01.- Danny and the Champions of the World
02.- Still River
03.- Bantastic Fand
04.- The Fakeband
05.- Frank
06.- The Walnut Co
07. -La Gran Esperanza Blanca
08.- Zimmerband
09.- Copernicus Dreams

* el cartel es acojonante pero este es mi orden de preferencia, aunque algunos como Zimmerband ya vistos en directo son la leche, pero es que hay mucha mucha calidad. Y no me olvido del "Último Vals" con Fakeband e Invitados, pero eso ya está fuera de lista alguna.

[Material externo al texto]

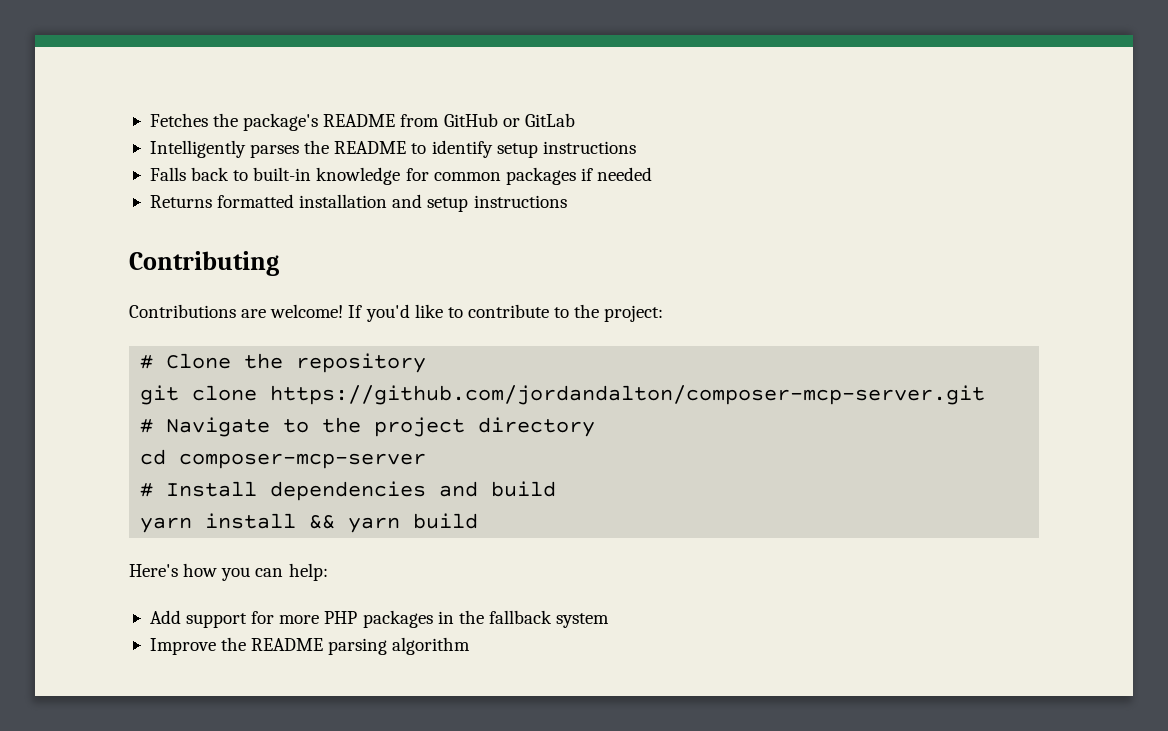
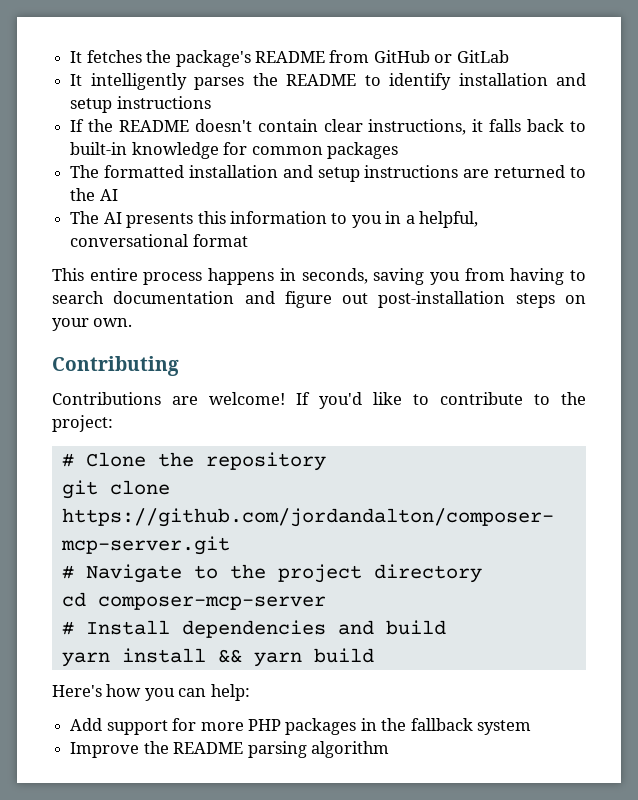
- Fetches the package's README from GitHub or GitLab
+ It fetches the package's README from GitHub or GitLab
- Intelligently parses the README to identify setup instructions
- Falls back to built-in knowledge for common packages if needed
- Returns formatted installation and setup instructions
+ It intelligently parses the README to identify installation and setup instructions
+ If the README doesn't contain clear instructions, it falls back to built-in knowledge for common packages
+ The formatted installation and setup instructions are returned to the AI
+ The AI presents this information to you in a helpful, conversational format
+ This entire process happens in seconds, saving you from having to search documentation and figure out post-installation steps on your own.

No tengo perdón. Reconozco no haber visto "La Conversación" hasta hace unos días a pesar de ser un film de Francis Ford Coppola (guión, dirección y producción) de 1974, a pesar de tener a Gene Hackman como protagonista y a secundarios de lujo como John Cazale, Cindy Williams, Allen Gardfield, Harrison Ford o Robert Duvall. La película que hoy nos ocupa había quedado para mi en segundo plano al situarse entre los dos Padrinos, de hecho mientras grababa la segunda parte de El Padrino tuvo tiempo para escribir y rodar esta pequeña joya del celuloide, en ella un espía profesional interpretado magistralmente por Gene Hackman, Harry Caul, termina un trabajo de escuchas y conforme va limpiando y ordenando la grabación se percata de la repercusión que puede llevar entregar las cintas a su misterioso cliente, esta situación le atormentará hasta llevarle al borde de la crisis nerviosa y la paranoia. La película te atrapa sin remisión en un juego de pistas que nunca son lo que parecen, con un soberbio Hackman que debería ser reconocido más a menudo como lo que es, un soberbio actor que en este film realiza una labor increíble, dejándonos ver todos los miedos de su Harry Caul, su obsesión por el trabajo y el temor a la repercusión que pueda tener, su competitividad en el sector, su soledad, su fracasada vida personal, su paranoia autodestructiva... Genial. Grande Coppola, pues no sólo de Padrinos ni de Apocalipses vive este genio, "Rumbble Fish" o esta "The Conversation" son buena prueba de ello. No se la pierdan, no sean cenútrios como un servidor, déjense sorprender.